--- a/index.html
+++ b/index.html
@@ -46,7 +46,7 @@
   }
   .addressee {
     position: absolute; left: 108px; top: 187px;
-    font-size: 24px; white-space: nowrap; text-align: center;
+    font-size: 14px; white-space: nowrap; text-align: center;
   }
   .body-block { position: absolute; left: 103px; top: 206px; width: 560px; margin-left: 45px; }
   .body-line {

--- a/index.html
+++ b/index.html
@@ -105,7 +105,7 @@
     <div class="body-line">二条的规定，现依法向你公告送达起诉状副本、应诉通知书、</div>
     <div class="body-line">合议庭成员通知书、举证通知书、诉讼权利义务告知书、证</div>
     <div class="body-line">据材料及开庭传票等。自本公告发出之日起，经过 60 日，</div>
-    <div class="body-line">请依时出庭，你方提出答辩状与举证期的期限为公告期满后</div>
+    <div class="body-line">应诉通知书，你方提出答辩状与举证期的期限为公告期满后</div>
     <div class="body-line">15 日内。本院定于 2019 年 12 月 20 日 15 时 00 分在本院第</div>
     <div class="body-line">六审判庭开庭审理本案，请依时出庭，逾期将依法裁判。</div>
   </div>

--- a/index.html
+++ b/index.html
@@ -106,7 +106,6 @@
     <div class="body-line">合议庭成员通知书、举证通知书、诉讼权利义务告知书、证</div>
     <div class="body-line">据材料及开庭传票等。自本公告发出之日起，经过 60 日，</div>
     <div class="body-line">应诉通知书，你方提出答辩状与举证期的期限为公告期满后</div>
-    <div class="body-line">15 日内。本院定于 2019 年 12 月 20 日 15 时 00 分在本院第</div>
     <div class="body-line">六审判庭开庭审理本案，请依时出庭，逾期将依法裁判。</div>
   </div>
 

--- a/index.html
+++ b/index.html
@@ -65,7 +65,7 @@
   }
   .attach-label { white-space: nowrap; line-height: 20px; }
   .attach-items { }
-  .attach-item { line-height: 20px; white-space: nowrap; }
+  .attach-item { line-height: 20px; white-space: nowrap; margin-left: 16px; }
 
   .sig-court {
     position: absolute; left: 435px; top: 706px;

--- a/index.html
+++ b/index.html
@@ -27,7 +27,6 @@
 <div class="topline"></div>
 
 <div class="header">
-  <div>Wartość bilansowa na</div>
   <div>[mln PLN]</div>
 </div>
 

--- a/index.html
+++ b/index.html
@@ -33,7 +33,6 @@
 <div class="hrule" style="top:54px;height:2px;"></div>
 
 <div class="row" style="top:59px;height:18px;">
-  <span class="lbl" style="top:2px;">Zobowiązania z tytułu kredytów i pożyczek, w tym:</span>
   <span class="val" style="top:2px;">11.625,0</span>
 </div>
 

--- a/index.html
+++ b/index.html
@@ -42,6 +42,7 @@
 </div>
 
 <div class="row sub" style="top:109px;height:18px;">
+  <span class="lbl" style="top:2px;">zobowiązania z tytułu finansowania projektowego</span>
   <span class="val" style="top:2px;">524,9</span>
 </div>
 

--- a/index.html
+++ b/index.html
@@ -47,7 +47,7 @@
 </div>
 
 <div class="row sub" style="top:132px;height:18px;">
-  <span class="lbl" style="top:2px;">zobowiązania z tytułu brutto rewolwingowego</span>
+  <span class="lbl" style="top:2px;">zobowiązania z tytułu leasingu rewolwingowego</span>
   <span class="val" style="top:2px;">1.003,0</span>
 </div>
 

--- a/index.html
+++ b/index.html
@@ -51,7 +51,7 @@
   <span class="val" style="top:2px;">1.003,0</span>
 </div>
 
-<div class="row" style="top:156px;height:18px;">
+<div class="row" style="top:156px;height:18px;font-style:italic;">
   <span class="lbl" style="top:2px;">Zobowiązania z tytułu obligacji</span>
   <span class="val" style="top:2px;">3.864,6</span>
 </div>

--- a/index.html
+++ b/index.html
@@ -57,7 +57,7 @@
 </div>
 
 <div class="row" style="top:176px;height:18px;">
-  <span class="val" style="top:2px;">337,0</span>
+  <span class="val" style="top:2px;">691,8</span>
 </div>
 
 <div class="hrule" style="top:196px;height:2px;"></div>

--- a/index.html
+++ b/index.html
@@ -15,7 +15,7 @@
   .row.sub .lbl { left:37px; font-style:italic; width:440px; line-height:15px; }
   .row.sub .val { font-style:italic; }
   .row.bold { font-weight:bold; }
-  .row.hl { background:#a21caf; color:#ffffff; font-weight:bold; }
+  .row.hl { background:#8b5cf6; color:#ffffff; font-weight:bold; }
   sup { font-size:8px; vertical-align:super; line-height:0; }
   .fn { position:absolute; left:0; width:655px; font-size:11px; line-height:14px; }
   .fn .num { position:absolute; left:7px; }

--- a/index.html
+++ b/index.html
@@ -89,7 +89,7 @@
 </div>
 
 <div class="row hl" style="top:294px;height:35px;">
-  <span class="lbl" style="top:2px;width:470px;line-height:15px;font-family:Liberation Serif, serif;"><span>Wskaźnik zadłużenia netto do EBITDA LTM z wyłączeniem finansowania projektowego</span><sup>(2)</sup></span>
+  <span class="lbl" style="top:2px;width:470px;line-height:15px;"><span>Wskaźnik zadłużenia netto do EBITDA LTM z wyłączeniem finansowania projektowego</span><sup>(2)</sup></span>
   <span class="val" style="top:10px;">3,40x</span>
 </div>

_____

# [REQUIRED WORK]
Based on the entries above, give the number of lines with the string "background" and no further text.

# [SOLUTION FOR THIS TASK]
2